Starting point is 00:22:53 We were at an all-company event, and Chris was talking to the woman in charge of the event beforehand. And she was saying how she had to come early because there were bags you were dropping rooms and water bottles and all this sort of like prep stuff. Like you would for a wedding. Like you had to prep the hotel rooms before all the company got there. And Chris heard this and he goes, wait, did you just say you have a way to go into hotel rooms before people check in? And she said, yeah. And he says, excellent, I will be here early. And so the day before Fulipalooza, like, I don't know, 2008 or whatever, Chris Hill shows up with a life-size cutout of John Cena and a feather boa.
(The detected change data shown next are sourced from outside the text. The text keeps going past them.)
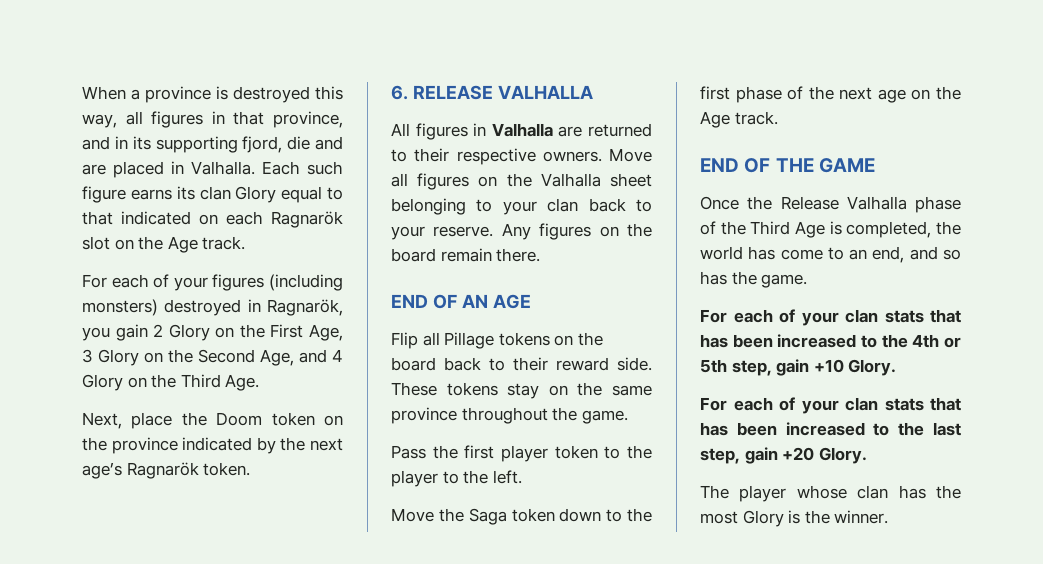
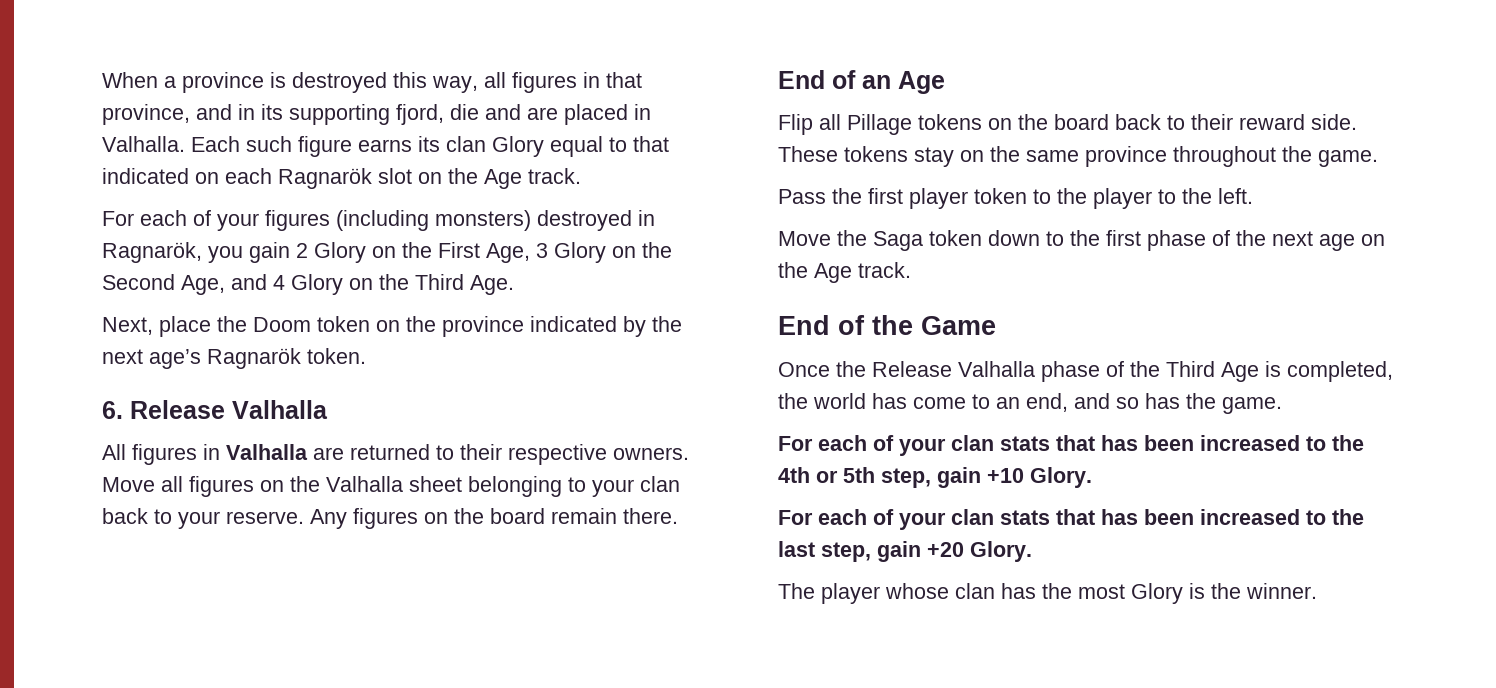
[412,85,593,100] RELEASE VALHALLA -> [130,400,328,419] Release Valhalla
[391,294,531,309] END OF AN AGE -> [778,70,945,94] End of an Age
[700,158,875,173] END OF THE GAME -> [778,315,996,335] End of the Game

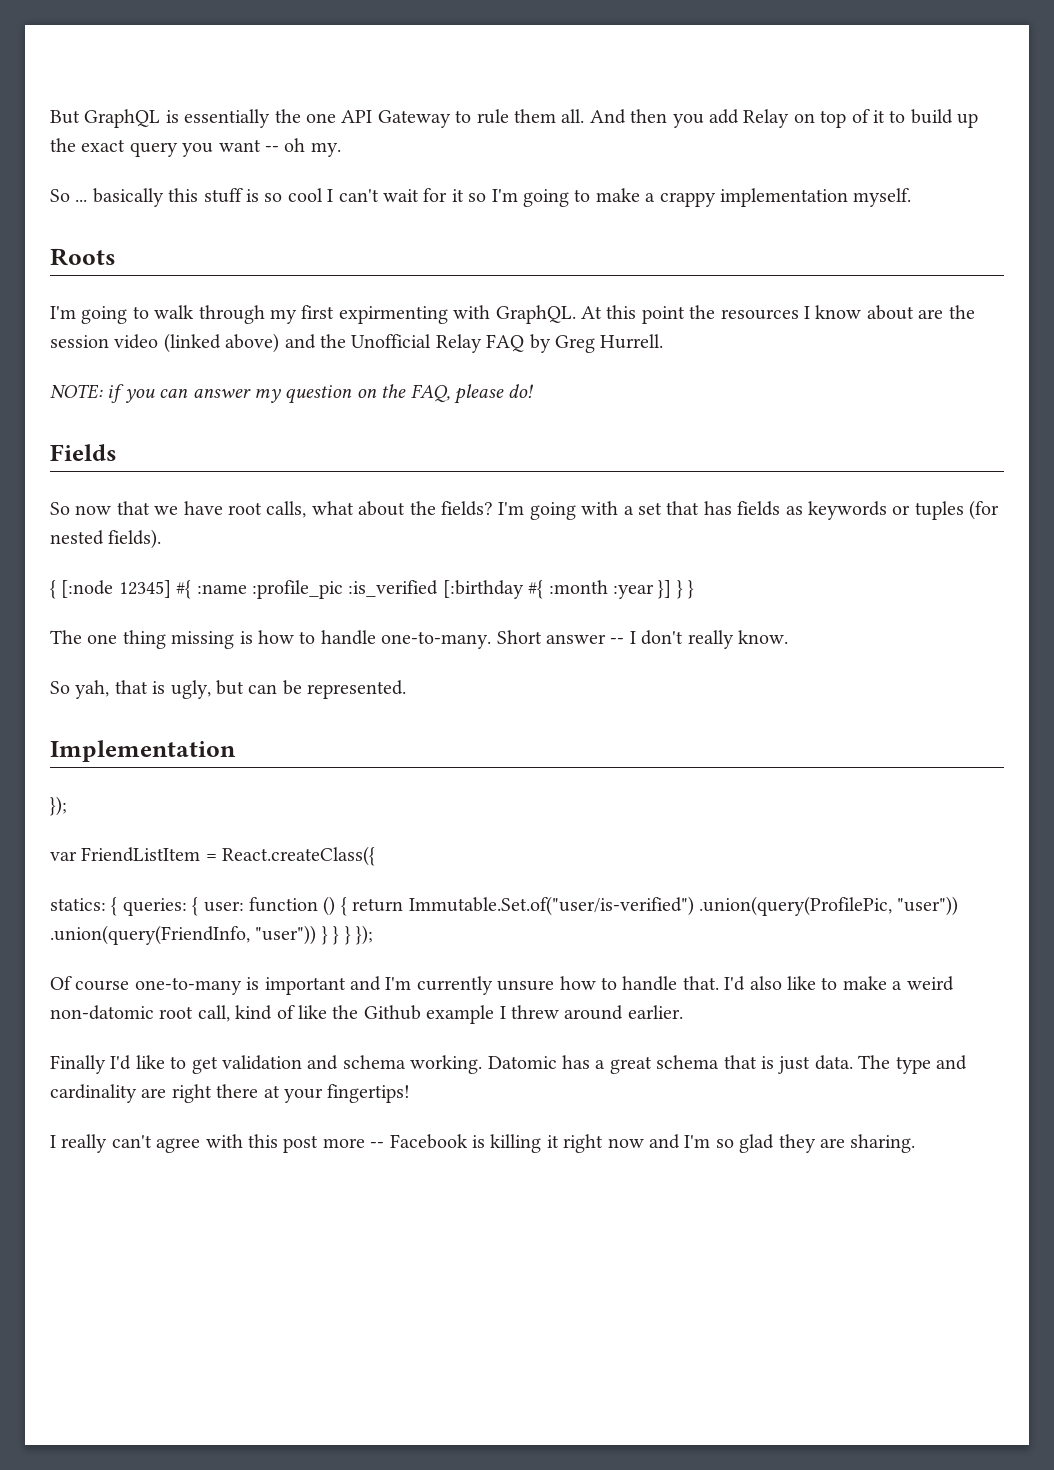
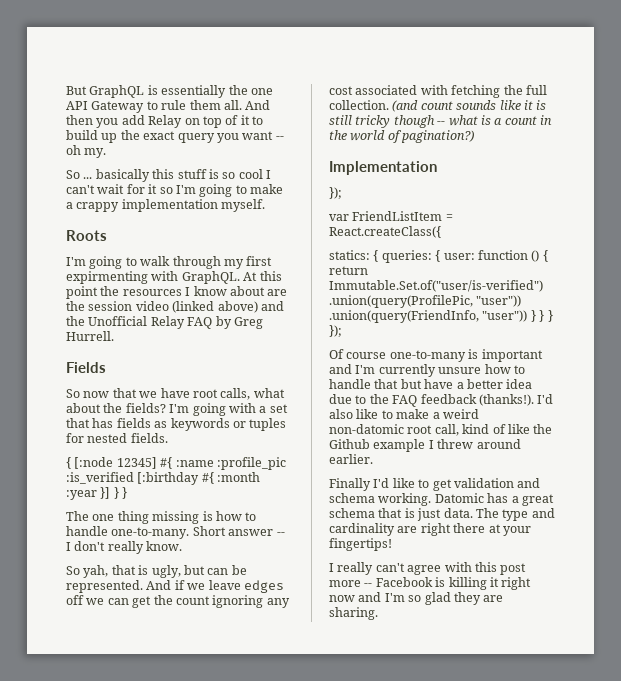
[50,384,534,404] // NOTE: if you can answer my question on the FAQ, please do! -> (114, 336) none
[969,500,1000,520] [50,529,162,549] (for nested fields). -> [66,433,168,443] for nested fields.
(407, 689) none -> [146,580,284,593] [66,595,290,608] [329,85,547,98] [329,100,547,112] [329,115,552,128] [329,130,475,143] And if we leave edges off we can get the count ignoring any cost associated with fetching the full collection. (and count sounds like it is still tricky though -- what is a count in the world of pagination?)
[682,976,719,990] that. -> [374,379,533,389] [329,394,534,407] that but have a better idea due to the FAQ feedback (thanks!).

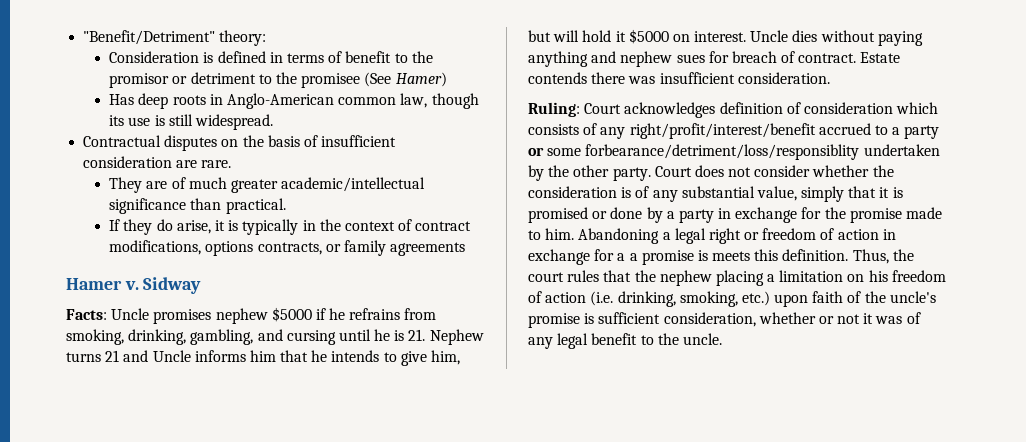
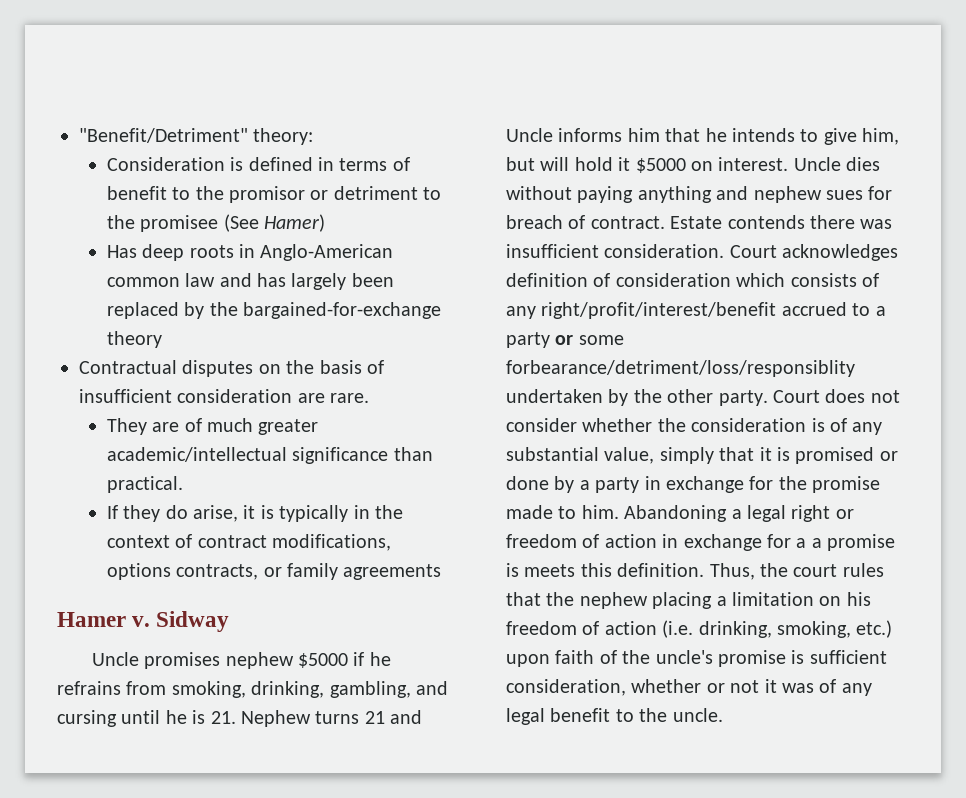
[400,93,479,109] [109,114,273,130] law, though its use is still widespread. -> [185,273,394,290] [106,302,441,319] [106,331,162,348] law and has largely been replaced by the bargained-for-exchange theory
[66,309,107,320] Facts: -> (230, 621) none
[528,102,580,117] // Ruling: -> (725, 251) none

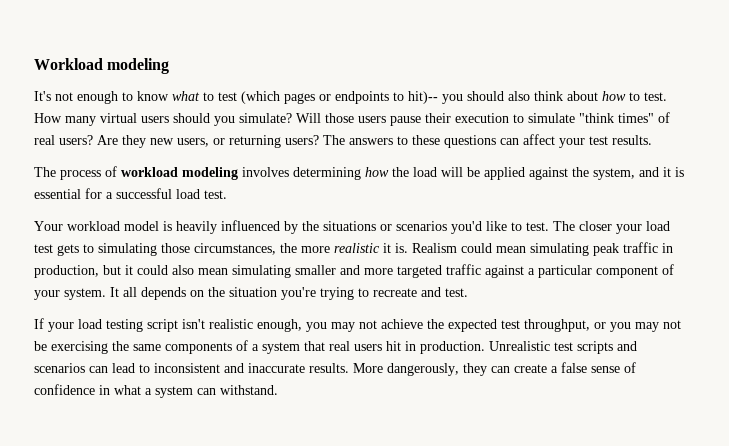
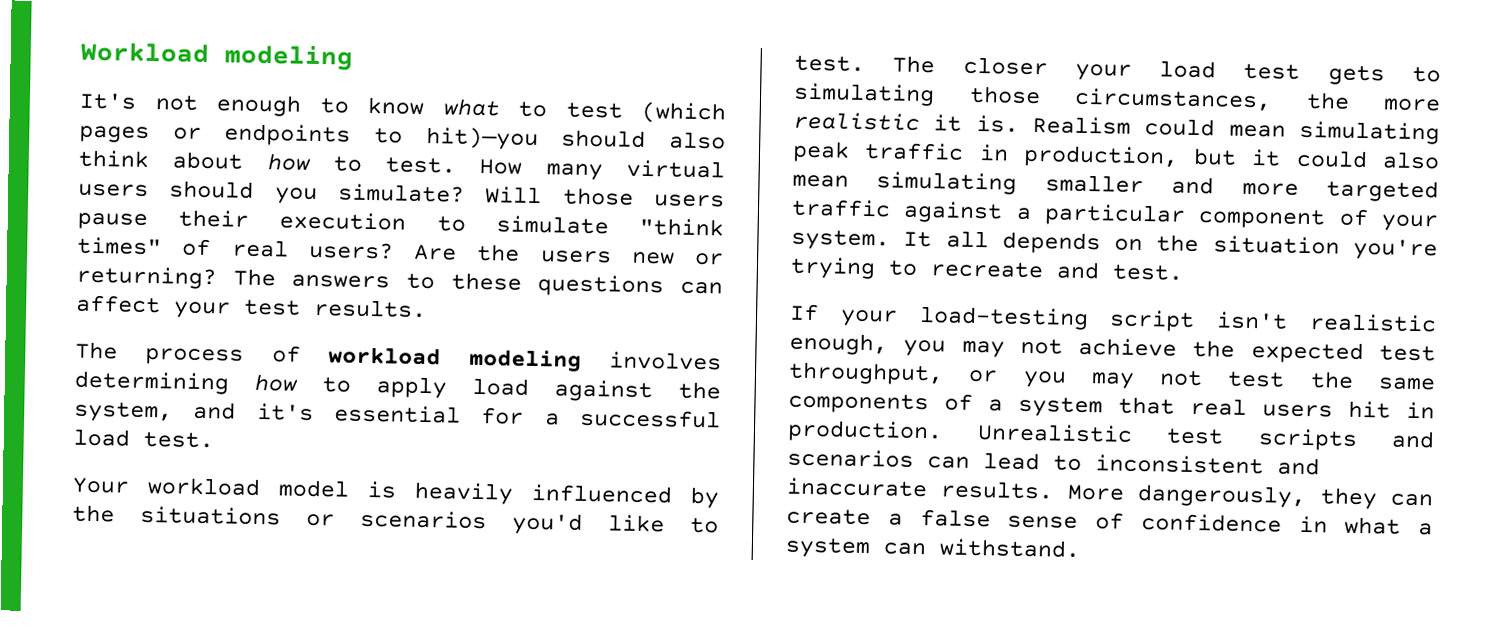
[408,91,463,104] hit)-- you -> [425,126,539,151] hit)—you
[122,135,319,148] they new users, or returning users? -> [477,243,724,266] [76,265,217,290] the users new or returning?
[392,167,525,180] the load will be applied -> [322,376,529,399] to apply load
[663,167,684,177] it is -> [256,402,314,421] it's
[78,319,143,332] load testing -> [918,305,1089,331] load-testing
[34,341,108,354] be exercising -> [1227,371,1286,388] test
Starting point is 00:23:34 And he puts it in our friend Roger Friedman's hotel room in the bathroom and never says a word about it. And of course, Roger shows up late. We all go immediately to the whole day of activities. We're drinking afterwards. Rogers goes back that night and presumably enters his hotel room to find a life-size cutout of John Sina with a feather boa. The next day, as everybody's leaving, Chris finds the life-size cutout of John Sina sitting outside in the hallway with all the bank of the hotel rooms and puts it in his car and takes it back to the office and proceeds to put it in different conference rooms throughout the office for the better part of the next five years. and never once says it's him and never once tells Roger what happened
Starting point is 00:24:19 and just has this John Sina that would randomly pop up and we would all just pretend it was totally normal and here's one from the man behind the glass Dan Boyd we saw John Ham the actor at South by Southwest once we were going one of the years
Starting point is 00:24:37 they gave us like the platinum pass which meant we could go anywhere and which we availed ourselves of that let me tell you and we were in one of the like I want to say like lounge areas for presenters or something and we were we were going around to interview oh what was her name she was a reporter from CNBC
Starting point is 00:25:00 I don't remember but it doesn't matter we saw John Hamm and Chris made a funny joke because John Ham was in front of us like on the escalator or something and he remarked how the like this we could smell barbecue and he remarked how it smelled good and Chris said oh that's just my after shave and got a got a look and a laugh from John Hamm which I think may have been the highlight of his entire life I it would be if it would if I had made that joke so that's that's only what I can surmise for some final thoughts we turn to mac Greer one more thought before I get too weepy here Mary I recently went
Starting point is 00:25:42 and saw Bruce Springsteen. I'm a big Bruce Springsteen fan. I'm seeing him a ton, big fan. Bruce is 73 years old now, but he's still Bruce. And a friend after the show asked me, so what was it like? And my response is also really how I feel about all my years working with Chris. Here's what I said about seeing Bruce. And here's how I feel about working with Chris. It's a privilege to grow old with people you love, watching them do something they love for people they love. That's how I feel about Chris. Chris, we will miss you very, very dearly. Thanks for all that you've taught this Motley Band of Fools over the years.
Starting point is 00:26:29 We hope you come back to the show. Sometimes. As always, people on the program may have interests in the stocks they talk about, and the Motley Fool may have formal recommendations. for or against, so don't buy stocks based solely on what you hear. I'm Mary Long. Thanks for listening. We'll see you tomorrow.